MARIETTA - A Cobb County judge has rejected a motion by attorneys for a Forsyth County woman charged with poisoning her husband with antifreeze to dismiss what they called pseudo-scientific evidence in the upcoming murder trial.
Attorneys for Lynn Turner, 35, of Cumming argued Saturday that there are no universal scientific standards for testing poison by ethylene glycol _ the sweet, odorless chemical commonly found in antifreeze.
"There is no real standard in the scientific community for really determining what amount (of ethylene glycol) may cause death," attorney Jimmy Berry said at a hearing in Marietta.
Turner has been charged in the 1995 poisoning death of her husband, 31-year-old Maurice Glenn Turner, a Cobb County police officer.
Turner also is suspected of killing her boyfriend, Forsyth County firefighter Randy Thompson, 32, in the same way. She has not been charged in his 2001 death.

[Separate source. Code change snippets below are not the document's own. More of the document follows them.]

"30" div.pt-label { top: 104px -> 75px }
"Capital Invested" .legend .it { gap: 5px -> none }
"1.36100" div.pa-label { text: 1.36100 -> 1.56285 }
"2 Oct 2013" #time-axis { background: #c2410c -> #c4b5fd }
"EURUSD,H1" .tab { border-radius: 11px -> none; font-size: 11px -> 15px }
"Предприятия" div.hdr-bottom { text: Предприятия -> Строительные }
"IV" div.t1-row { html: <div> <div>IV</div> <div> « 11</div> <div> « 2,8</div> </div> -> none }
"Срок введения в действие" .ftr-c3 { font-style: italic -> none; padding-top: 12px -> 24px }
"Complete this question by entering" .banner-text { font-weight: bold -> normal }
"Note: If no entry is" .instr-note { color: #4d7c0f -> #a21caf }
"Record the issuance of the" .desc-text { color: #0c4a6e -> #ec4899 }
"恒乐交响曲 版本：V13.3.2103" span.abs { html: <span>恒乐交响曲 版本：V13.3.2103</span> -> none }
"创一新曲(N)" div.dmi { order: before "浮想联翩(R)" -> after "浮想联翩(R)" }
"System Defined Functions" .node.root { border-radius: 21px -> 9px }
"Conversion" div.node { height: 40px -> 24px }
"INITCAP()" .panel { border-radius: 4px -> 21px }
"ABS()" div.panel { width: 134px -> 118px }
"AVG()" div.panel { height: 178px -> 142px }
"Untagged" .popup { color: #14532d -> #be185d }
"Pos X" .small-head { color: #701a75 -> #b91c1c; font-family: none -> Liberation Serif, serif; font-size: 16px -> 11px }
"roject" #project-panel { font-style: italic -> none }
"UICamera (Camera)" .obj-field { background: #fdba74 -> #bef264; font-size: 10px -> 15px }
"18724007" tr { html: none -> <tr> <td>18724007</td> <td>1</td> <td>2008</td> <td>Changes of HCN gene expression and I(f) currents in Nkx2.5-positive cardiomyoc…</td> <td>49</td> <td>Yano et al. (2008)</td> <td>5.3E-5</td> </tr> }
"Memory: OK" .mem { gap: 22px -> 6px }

Berry told Superior Court Judge James Bodiford that scientists have not agreed on how much ethylene glycol is needed to kill someone, or whether ethylene glycol can only be found in antifreeze.
But Dr. Mark Koponen, the state's deputy chief medical examiner, said 100 milliliters, or what another medical examiner earlier described as a third of a Coke can, was enough to kill most humans.
Koponen said any sign of ethylene glycol in a body suggests poisoning because the chemical rarely occurs naturally.
Turners trial is scheduled to begin Feb. 2.